**THE DATA:**
§

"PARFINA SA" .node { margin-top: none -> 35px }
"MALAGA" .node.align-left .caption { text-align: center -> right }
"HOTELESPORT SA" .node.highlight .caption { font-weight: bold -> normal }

§

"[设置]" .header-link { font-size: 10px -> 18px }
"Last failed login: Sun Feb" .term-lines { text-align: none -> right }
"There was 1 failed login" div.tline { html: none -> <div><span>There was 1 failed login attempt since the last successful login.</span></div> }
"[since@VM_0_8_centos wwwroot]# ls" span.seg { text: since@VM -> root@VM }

§

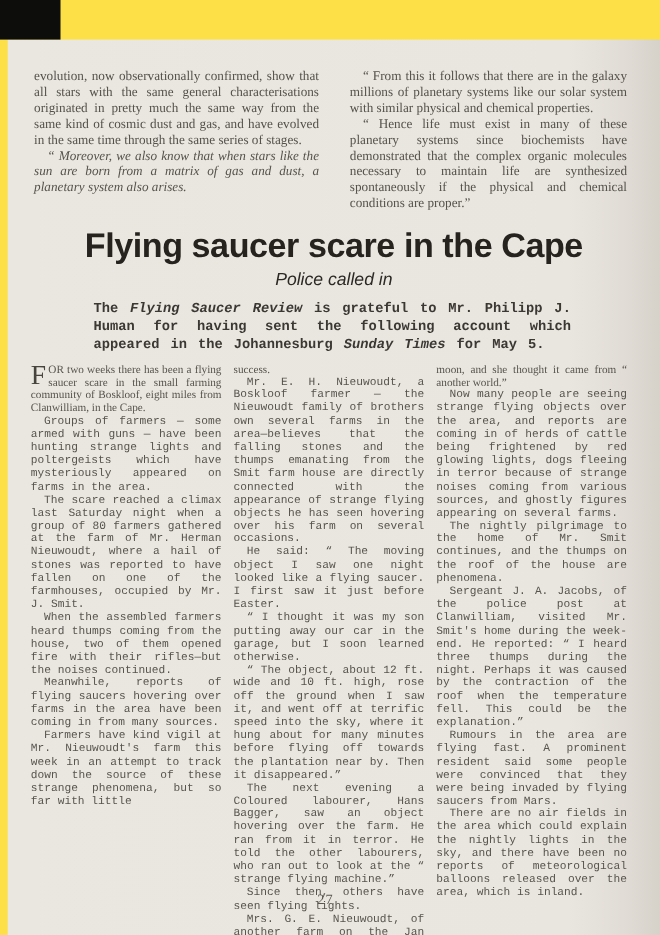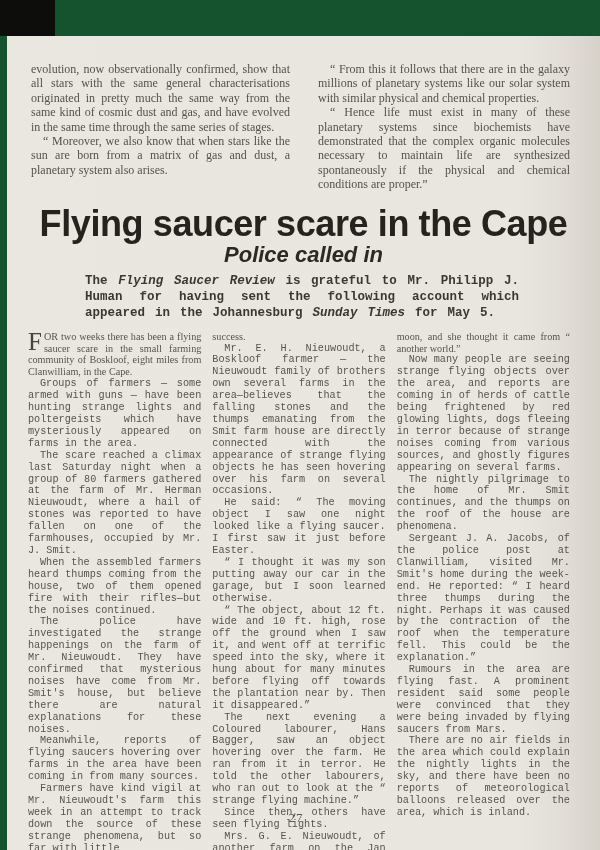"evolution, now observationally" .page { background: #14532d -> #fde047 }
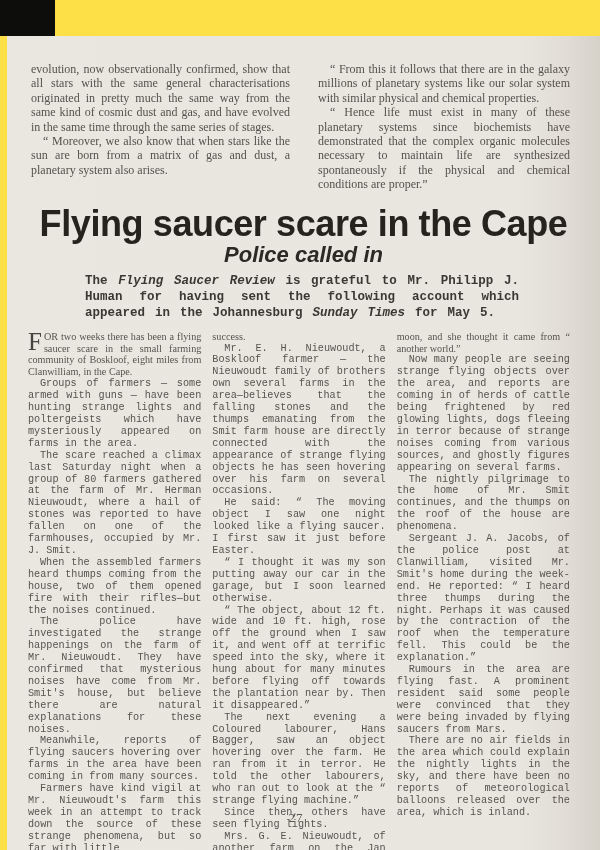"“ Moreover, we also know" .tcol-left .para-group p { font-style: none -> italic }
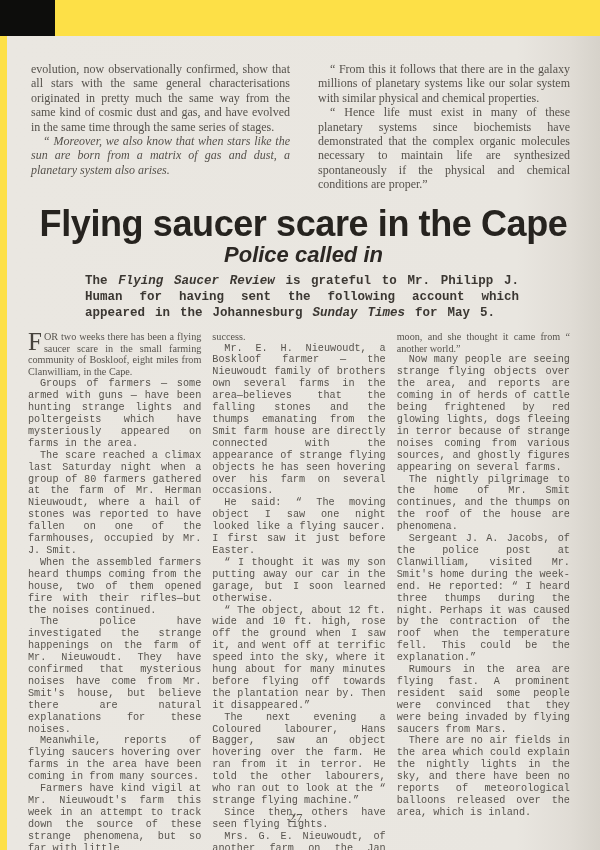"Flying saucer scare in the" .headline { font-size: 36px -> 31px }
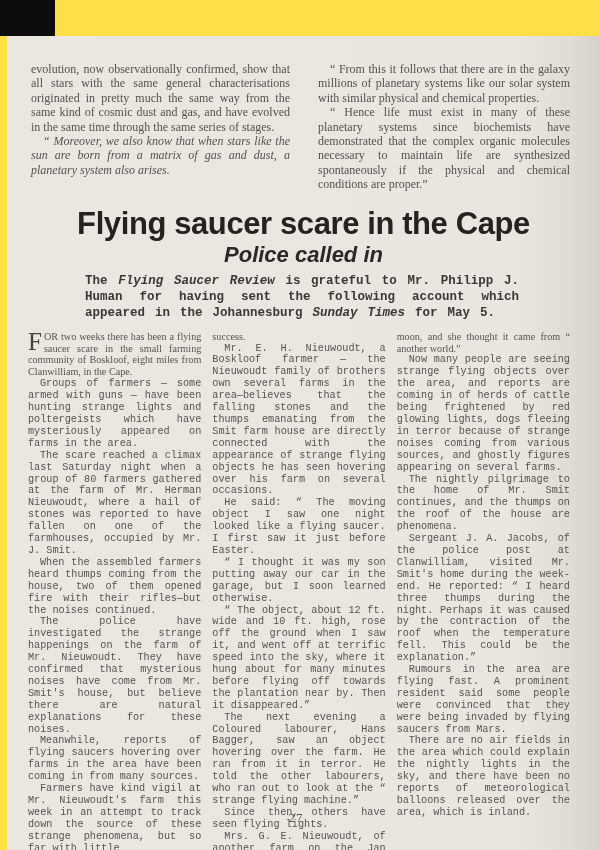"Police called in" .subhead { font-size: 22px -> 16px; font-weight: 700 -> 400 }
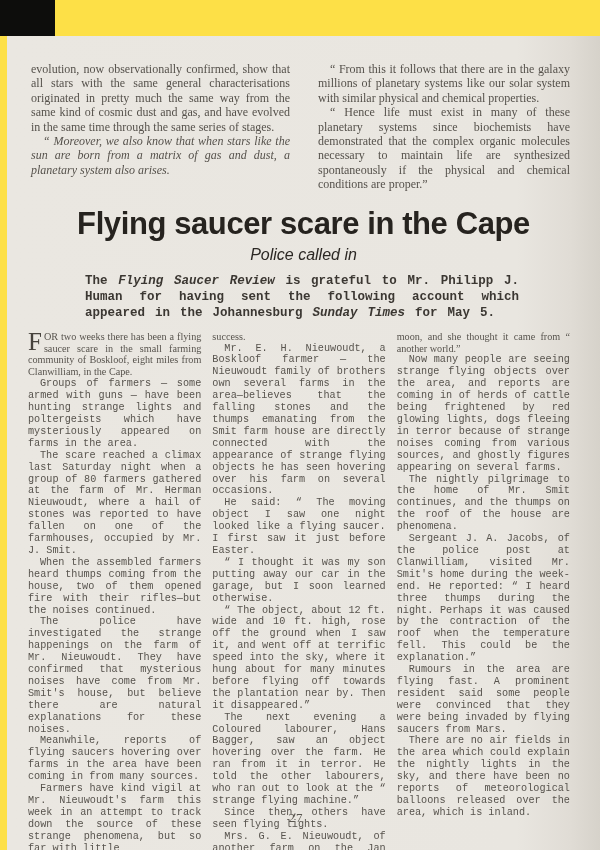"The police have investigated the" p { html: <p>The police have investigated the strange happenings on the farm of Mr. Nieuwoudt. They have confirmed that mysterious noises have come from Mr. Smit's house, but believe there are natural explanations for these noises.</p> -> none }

§

**WORK TO COMPLETE:**
In the records above, which lines hold the string "since"? Copy each one.

**OUTPUT OF THE EXERCISE:**
"There was 1 failed login" div.tline { html: none -> <div><span>There was 1 failed login attempt since the last successful login.</span></div> }
"[since@VM_0_8_centos wwwroot]# ls" span.seg { text: since@VM -> root@VM }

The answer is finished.